What to work on:
The required output is all lines below that contain the word "none".

Source data:
━━━━━━━━━━━━━━━━
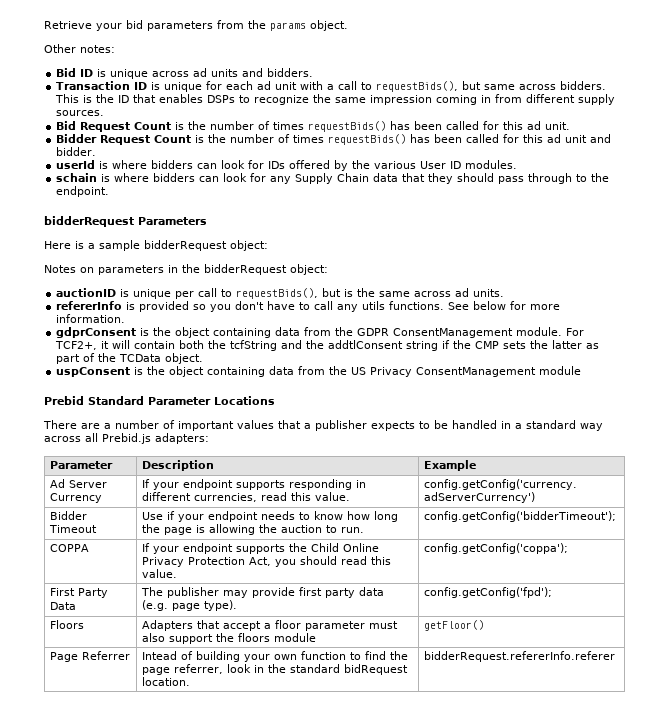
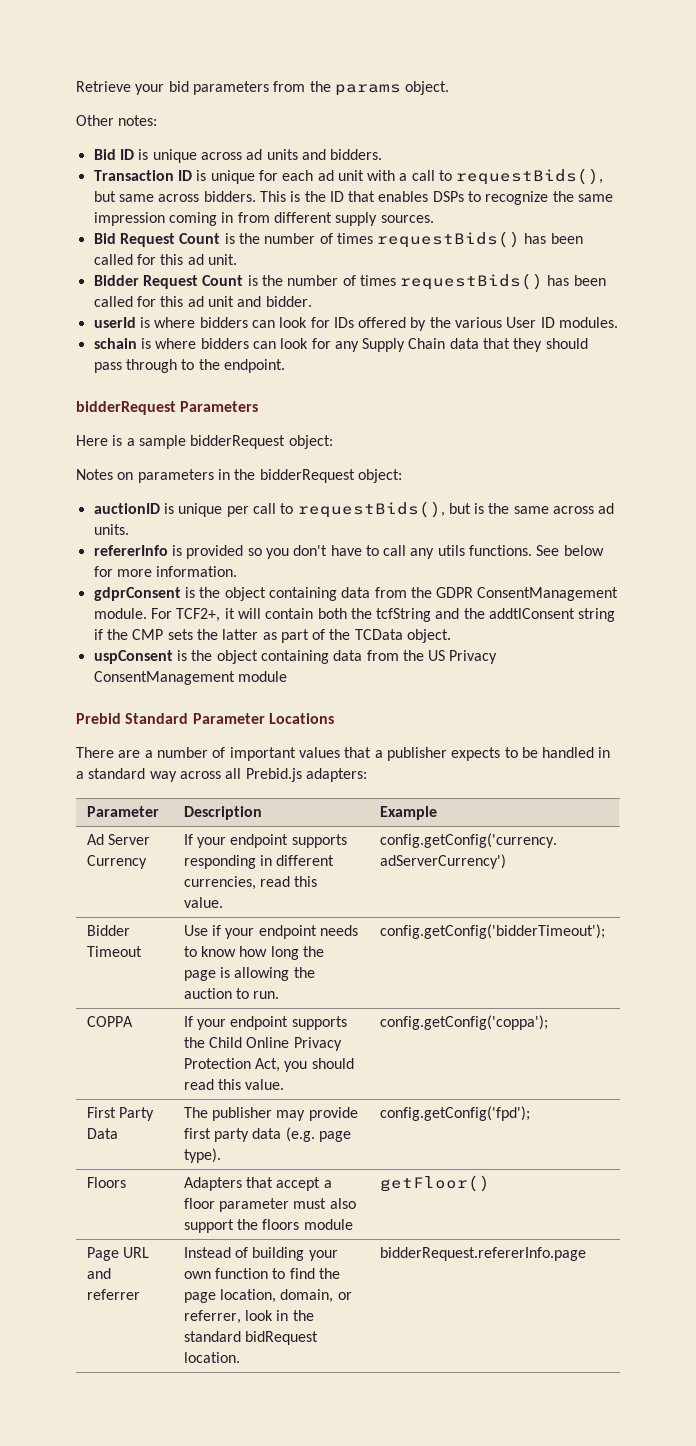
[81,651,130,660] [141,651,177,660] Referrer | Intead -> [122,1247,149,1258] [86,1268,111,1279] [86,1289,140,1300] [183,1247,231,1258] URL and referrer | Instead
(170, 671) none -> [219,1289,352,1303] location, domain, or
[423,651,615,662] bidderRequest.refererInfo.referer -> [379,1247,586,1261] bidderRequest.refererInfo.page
━━━━━━━━━━━━━━━━
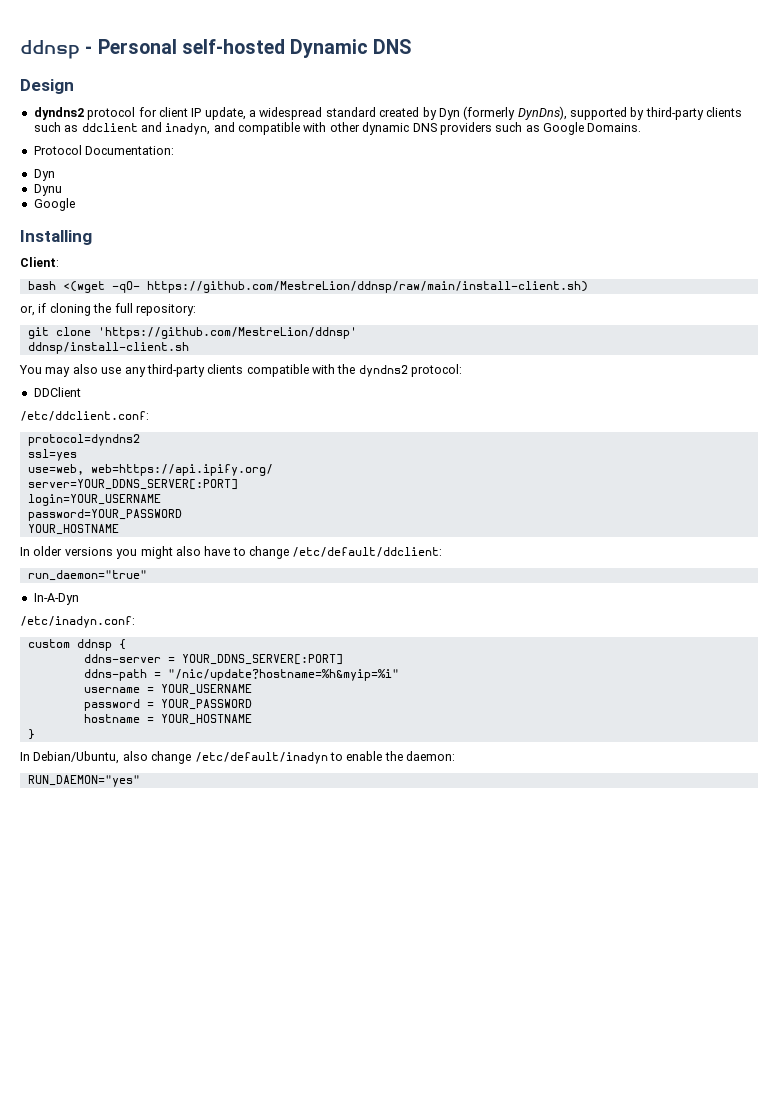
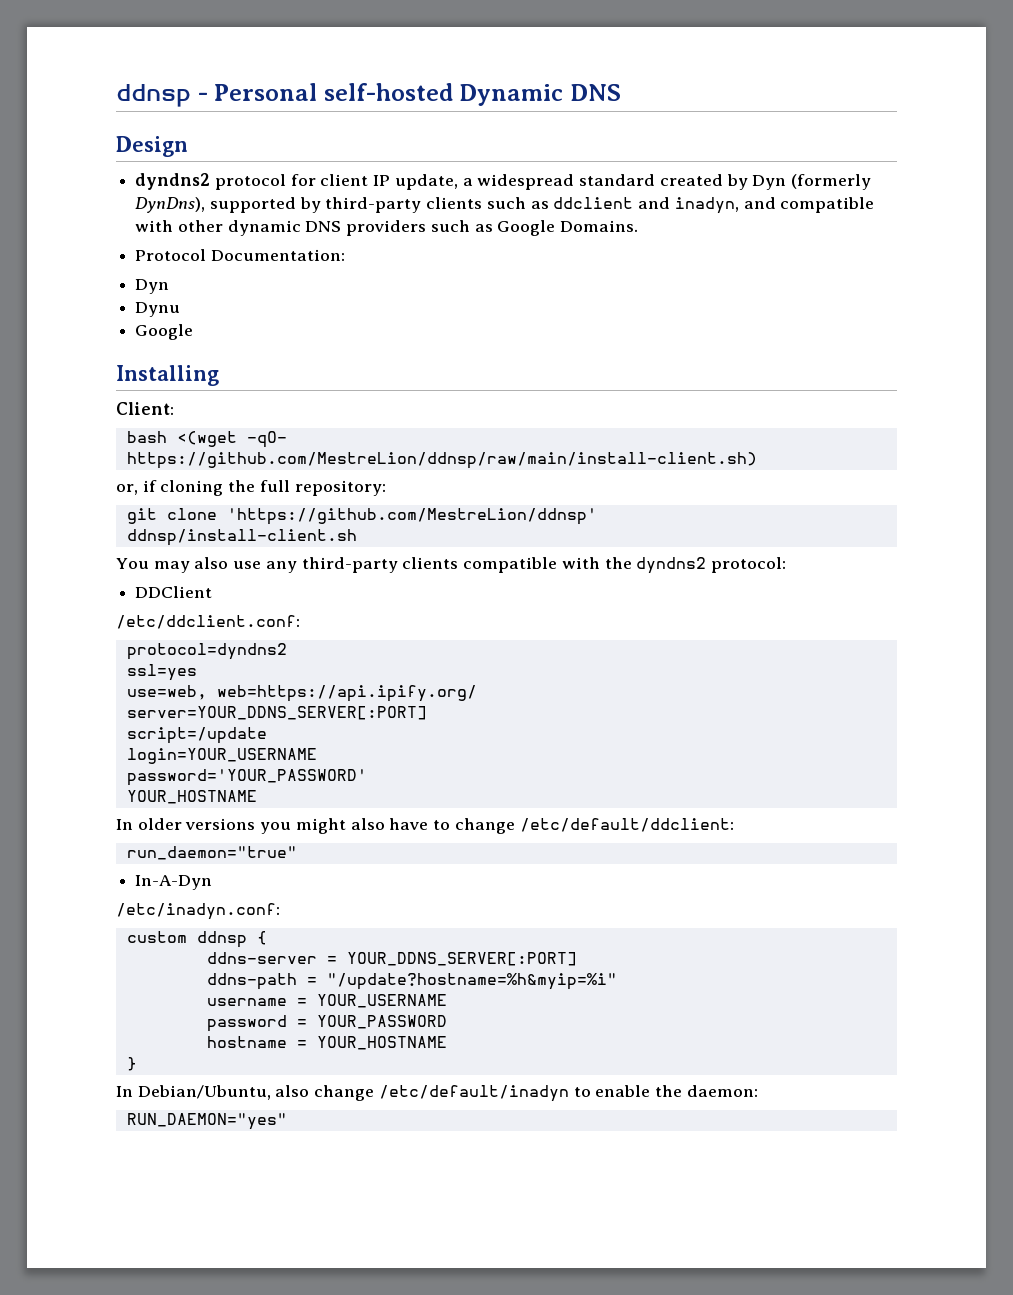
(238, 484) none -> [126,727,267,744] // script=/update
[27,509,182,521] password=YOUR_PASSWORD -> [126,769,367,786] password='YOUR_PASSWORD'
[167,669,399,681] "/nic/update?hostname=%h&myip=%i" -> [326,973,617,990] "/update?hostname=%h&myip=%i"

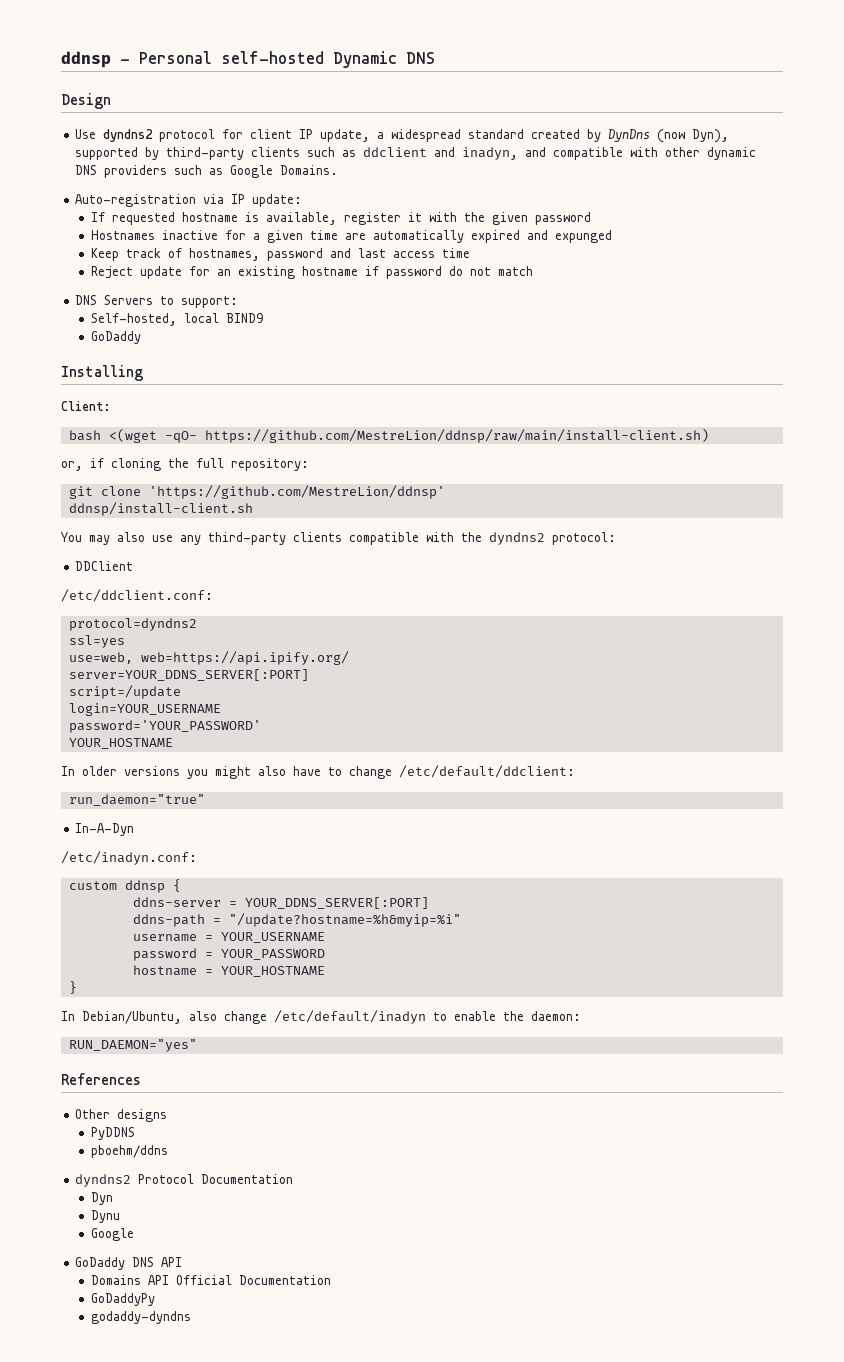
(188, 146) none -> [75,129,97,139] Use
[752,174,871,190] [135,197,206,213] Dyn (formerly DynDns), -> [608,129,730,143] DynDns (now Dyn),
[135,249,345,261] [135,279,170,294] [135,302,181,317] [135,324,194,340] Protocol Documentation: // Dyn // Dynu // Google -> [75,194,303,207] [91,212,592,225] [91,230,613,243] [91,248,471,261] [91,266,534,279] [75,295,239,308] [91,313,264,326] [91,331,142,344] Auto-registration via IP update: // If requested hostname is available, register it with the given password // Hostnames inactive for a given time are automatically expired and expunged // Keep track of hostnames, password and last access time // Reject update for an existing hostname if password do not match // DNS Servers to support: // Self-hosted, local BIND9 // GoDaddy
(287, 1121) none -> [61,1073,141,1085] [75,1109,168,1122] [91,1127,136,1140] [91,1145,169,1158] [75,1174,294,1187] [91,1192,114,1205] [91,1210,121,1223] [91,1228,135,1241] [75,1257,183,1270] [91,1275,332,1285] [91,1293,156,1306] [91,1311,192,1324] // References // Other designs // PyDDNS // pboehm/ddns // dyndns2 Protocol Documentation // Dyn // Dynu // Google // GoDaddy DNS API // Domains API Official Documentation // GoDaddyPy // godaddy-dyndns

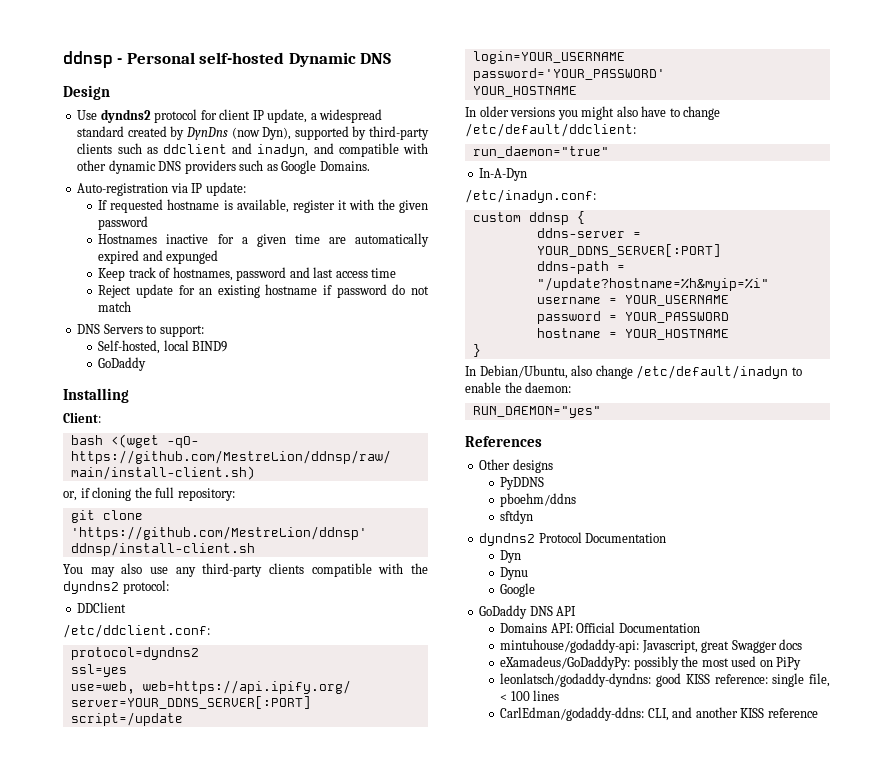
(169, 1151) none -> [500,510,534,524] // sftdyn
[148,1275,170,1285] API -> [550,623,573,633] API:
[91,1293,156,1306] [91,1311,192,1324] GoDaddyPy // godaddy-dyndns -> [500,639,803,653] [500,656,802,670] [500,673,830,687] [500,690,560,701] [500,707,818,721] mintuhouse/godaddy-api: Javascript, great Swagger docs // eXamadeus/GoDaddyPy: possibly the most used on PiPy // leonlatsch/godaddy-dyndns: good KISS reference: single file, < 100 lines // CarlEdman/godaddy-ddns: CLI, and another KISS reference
━━━━━━━━━━━━━━━━
Task response:
(170, 671) none -> [219,1289,352,1303] location, domain, or
(238, 484) none -> [126,727,267,744] // script=/update
(188, 146) none -> [75,129,97,139] Use
(287, 1121) none -> [61,1073,141,1085] [75,1109,168,1122] [91,1127,136,1140] [91,1145,169,1158] [75,1174,294,1187] [91,1192,114,1205] [91,1210,121,1223] [91,1228,135,1241] [75,1257,183,1270] [91,1275,332,1285] [91,1293,156,1306] [91,1311,192,1324] // References // Other designs // PyDDNS // pboehm/ddns // dyndns2 Protocol Documentation // Dyn // Dynu // Google // GoDaddy DNS API // Domains API Official Documentation // GoDaddyPy // godaddy-dyndns
(169, 1151) none -> [500,510,534,524] // sftdyn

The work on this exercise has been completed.